Businessmen, they drink my wine, plowmen dig my earth,
None of them along the line know what any of it is worth."
"No reason to get excited," the thief, he kindly spoke,
"There are many here among us who feel that life is but a joke.
But you and I, we've been through that, and this is not our fate,
So let us not talk falsely now, the hour is getting late."
All along the watchtower, princes kept the view
While all the women came and went, barefoot servants, too.
Outside in the distance a wildcat did growl,
Two riders were approaching, the wind began to howl.
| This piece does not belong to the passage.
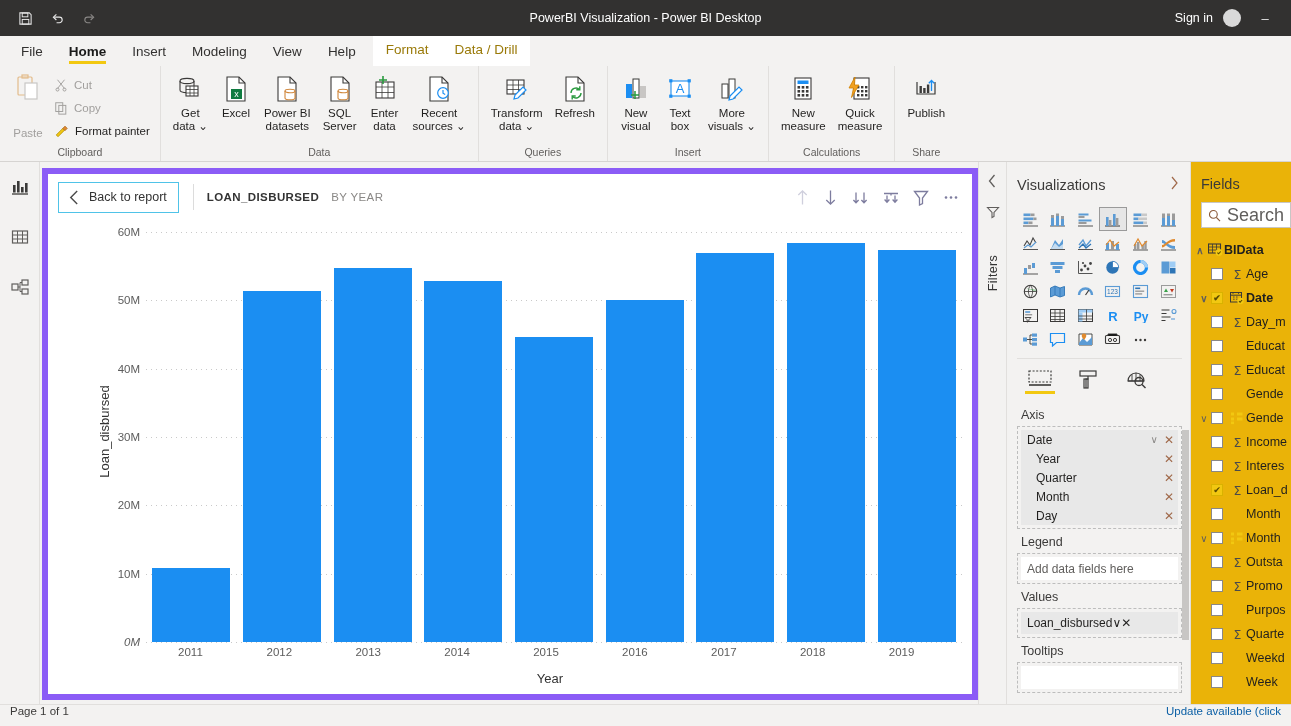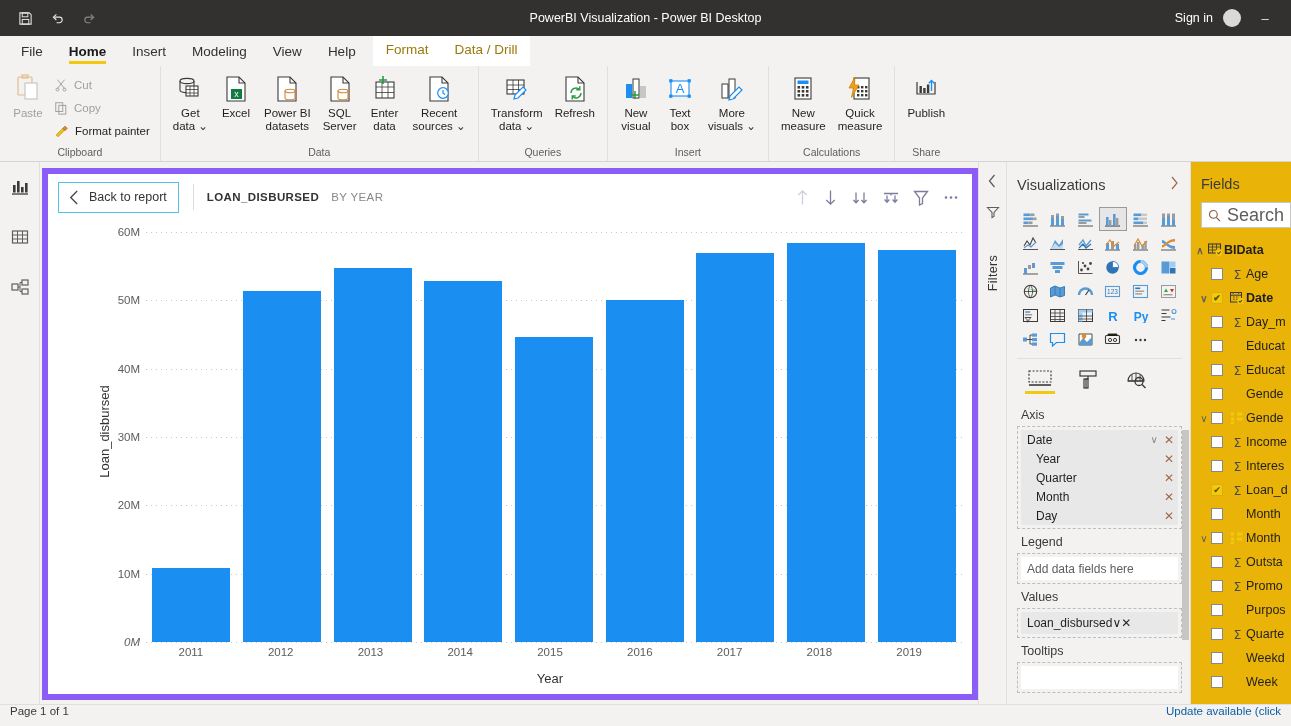"Paste" .ritem.disabled { gap: none -> 20px }
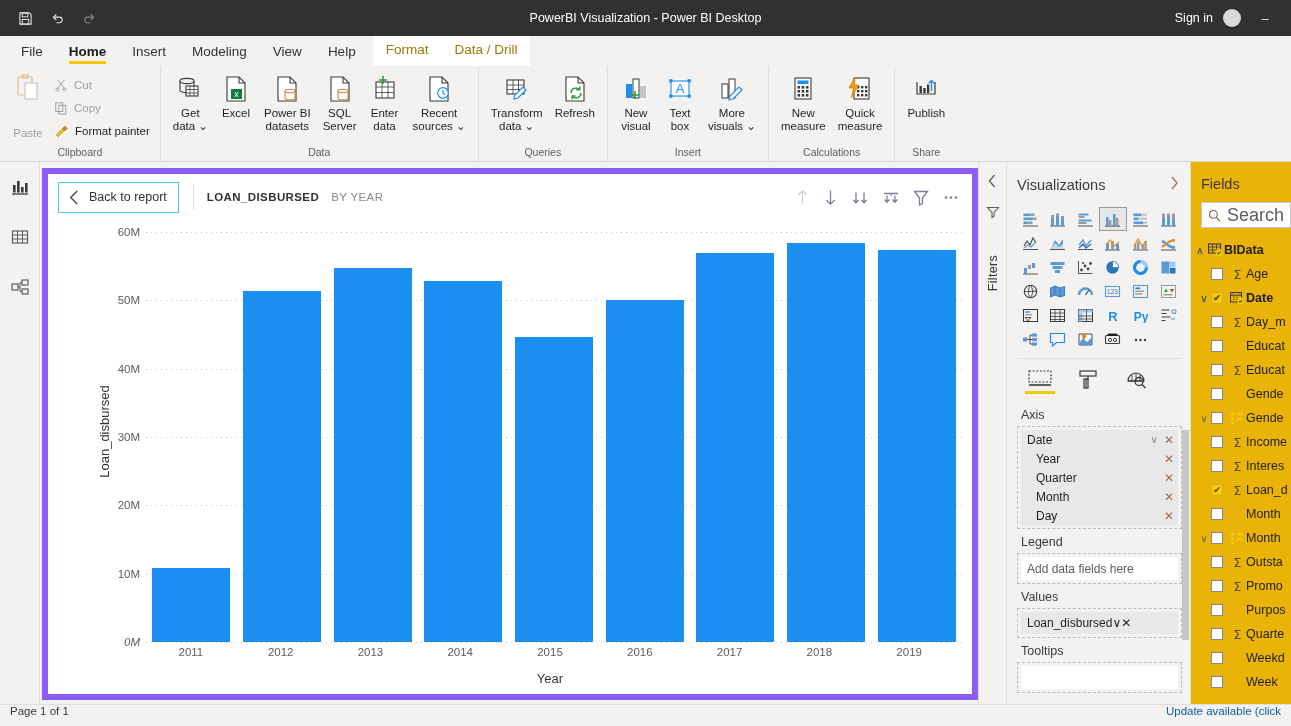"2011" .xlabels { right: 10px -> 18px }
To have something to compare this to, I used some random-number generation (and a bit of hedging) to pull a book out of my poetry collection and find a poem with a similar structure. I ended up with Philip Larkin:
Who called love conquering,
When its sweet flower
So easily dries among the sour
Lanes of the living?
Flowerless demonstrative weeds
The white bride drowns in her bed
And tiny curled greeds
Grapple the sun down
By three o’clock
When the dire cloak of dark
Stiffens the town.
— I won't go into an analysis of the differences between the two, and of their relative quality. But one thing is quite clear here that I have long noticed as a significant difference between songs and poems: enjambment is rare in songs, or even completely absent (due to the conventions, I guess, of melodic phrasing), while it is an essential tool of the poet, whether in formal verse or in free verse.
If anyone would like to comment on these two texts, I'd love to hear what you have to say.